Together, their Boston-based crew began holding fundraisers to advance the CF Foundation’s mission. For Jonathan, it was the beginning of a journey that he is still on today. He currently serves as the Tomorrow’s Leaders Chair for his local chapter, where he taps into a network of young professionals to help spread awareness and raise money.

“Our generation wants to move the needle and do good,” says McTague. “A lot of people mistakenly think that you need to have millions of dollars to make an impact – that’s just not true.”

Most recently, Jonathan decided to make a planned gift to the CF Foundation by naming the Foundation a beneficiary of his 401(k) plan. “Legacy giving is a moment to show my support and offer a lasting reflection of my values.”

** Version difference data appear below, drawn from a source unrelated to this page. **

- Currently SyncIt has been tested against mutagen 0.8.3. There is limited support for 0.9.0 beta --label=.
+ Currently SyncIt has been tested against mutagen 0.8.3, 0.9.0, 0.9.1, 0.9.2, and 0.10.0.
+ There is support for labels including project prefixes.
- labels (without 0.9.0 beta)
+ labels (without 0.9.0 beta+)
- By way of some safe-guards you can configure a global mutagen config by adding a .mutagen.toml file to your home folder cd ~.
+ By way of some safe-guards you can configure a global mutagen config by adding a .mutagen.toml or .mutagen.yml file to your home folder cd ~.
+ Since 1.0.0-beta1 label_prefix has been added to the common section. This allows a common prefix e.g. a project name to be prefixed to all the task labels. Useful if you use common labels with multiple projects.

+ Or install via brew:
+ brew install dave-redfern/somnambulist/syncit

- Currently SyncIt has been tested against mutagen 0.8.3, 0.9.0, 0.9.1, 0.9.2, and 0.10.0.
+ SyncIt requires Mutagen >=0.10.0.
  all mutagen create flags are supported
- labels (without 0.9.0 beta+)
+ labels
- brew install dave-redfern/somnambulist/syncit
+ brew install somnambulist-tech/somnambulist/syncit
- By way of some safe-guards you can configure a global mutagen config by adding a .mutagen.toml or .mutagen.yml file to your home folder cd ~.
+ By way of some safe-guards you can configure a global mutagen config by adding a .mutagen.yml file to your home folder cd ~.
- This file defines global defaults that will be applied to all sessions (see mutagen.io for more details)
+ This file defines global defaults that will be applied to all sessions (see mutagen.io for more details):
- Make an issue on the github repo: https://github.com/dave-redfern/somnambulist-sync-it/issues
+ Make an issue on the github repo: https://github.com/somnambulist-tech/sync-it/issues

Jonathan’s hope is that one day there will be a cure for CF. And on that day, he dreams of giving Lindsey a big hug and a high-five. “Tomorrow is not guaranteed for anyone. And if I’m not around on that day, at least I know I did all I could to help people like Lindsey living with CF – and that my legacy remains.”

Meet Clay Snellings — A Father’s Determination

Clay Snellings has been involved in the fight against cystic fibrosis for over 20 years. The proud father of three remembers the day his daughter and youngest child, Emily, was diagnosed.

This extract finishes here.